Il tempo che scorre: sabbia o semente?
È consuetudine ormai consolidata al 31 dicembre mettere un punto molto virtuale allo scorrere del tempo, per poi riprendere, immediatamente dopo, ad occuparci delle medesime attività interrotte un nanosecondo prima. È una pratica piuttosto bizzarra ed anche molto finta.
L’ultimo dell’anno, però, possiede in realtà un suo valore intrinseco. Questa forma quasi magica di salutare il tempo trascorso, è l’occasione per riflettere, perché un anno che termina è parte, comunque, della nostra vita.
Guardo, allora, la mia vita trascorsa in questo anno con lo sguardo di Dio.
Dio cerca in me non la zizzania, ma la spiga di buon grano; non l’amministratore disonesto, ma il generoso, sepolto sotto la vergogna per i propri debiti; non l’esattore ingiusto, ma l’assetato di misericordia; non il servo ligio e fedele, ma l’uomo felice di aver servito; non le reti cariche di pesci, ma la fiducia nella Sua parola…

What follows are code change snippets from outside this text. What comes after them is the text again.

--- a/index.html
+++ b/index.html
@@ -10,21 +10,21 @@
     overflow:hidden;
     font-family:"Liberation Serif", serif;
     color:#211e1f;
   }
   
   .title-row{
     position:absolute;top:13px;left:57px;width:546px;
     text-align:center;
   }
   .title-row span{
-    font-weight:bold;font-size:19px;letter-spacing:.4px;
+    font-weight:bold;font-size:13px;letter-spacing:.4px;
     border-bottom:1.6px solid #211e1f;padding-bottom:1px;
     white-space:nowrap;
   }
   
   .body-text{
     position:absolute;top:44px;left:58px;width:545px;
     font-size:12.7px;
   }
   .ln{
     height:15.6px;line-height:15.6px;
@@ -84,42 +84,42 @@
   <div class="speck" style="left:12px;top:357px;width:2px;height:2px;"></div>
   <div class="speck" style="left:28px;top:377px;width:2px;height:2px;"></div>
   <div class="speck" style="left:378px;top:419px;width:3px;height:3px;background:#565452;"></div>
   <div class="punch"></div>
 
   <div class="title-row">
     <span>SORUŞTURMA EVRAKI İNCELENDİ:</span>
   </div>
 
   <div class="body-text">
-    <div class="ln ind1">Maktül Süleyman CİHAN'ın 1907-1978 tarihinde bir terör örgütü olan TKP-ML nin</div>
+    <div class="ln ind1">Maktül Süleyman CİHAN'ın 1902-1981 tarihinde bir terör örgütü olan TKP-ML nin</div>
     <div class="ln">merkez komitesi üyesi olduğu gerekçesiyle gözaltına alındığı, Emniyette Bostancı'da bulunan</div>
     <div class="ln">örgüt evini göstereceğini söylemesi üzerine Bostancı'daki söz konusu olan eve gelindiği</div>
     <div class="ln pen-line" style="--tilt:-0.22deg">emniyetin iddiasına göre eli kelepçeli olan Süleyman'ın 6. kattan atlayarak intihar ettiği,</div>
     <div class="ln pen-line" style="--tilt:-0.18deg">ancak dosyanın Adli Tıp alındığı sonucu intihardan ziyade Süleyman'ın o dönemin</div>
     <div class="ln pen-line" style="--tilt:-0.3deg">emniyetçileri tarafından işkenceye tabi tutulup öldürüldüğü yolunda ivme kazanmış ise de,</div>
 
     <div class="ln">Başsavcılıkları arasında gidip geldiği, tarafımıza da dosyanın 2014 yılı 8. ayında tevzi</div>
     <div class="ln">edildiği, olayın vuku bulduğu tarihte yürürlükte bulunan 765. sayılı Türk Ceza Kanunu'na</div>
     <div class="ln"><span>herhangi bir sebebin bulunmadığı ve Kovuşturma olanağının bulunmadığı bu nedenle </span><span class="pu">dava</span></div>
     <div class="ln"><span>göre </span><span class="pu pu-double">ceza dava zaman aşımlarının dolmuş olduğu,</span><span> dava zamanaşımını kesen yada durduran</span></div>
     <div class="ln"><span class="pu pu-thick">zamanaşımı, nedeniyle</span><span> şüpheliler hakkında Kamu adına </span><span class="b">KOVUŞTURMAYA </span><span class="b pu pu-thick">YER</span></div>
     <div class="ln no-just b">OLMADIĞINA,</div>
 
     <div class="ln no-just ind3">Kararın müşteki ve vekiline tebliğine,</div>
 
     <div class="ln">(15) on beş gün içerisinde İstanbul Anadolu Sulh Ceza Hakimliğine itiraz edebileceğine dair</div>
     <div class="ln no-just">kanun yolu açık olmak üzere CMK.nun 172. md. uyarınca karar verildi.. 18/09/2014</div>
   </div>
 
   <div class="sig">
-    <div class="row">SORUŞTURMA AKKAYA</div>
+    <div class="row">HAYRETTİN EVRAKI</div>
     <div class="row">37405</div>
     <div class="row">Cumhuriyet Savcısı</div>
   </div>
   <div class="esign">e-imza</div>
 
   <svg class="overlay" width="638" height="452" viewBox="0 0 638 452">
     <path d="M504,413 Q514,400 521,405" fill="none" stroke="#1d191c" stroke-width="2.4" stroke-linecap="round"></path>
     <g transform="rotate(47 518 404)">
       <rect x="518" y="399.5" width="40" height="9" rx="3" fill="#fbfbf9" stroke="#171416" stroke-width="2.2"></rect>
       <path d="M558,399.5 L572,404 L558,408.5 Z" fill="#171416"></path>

Dio, poi, non guarda solo me, ma attorno a me, i poveri aiutati, i debitori perdonati, gli amici custoditi, i sorrisi fatti spuntare sui volti, le emozioni suscitate per un gesto e una parola gentili e teneri.
Il tempo può diventare come sabbia che sfugge dalle mie mani oppure come semente. (Thomas Merton)
In questo anno ho seminato dietro di me più vita o sparso polvere?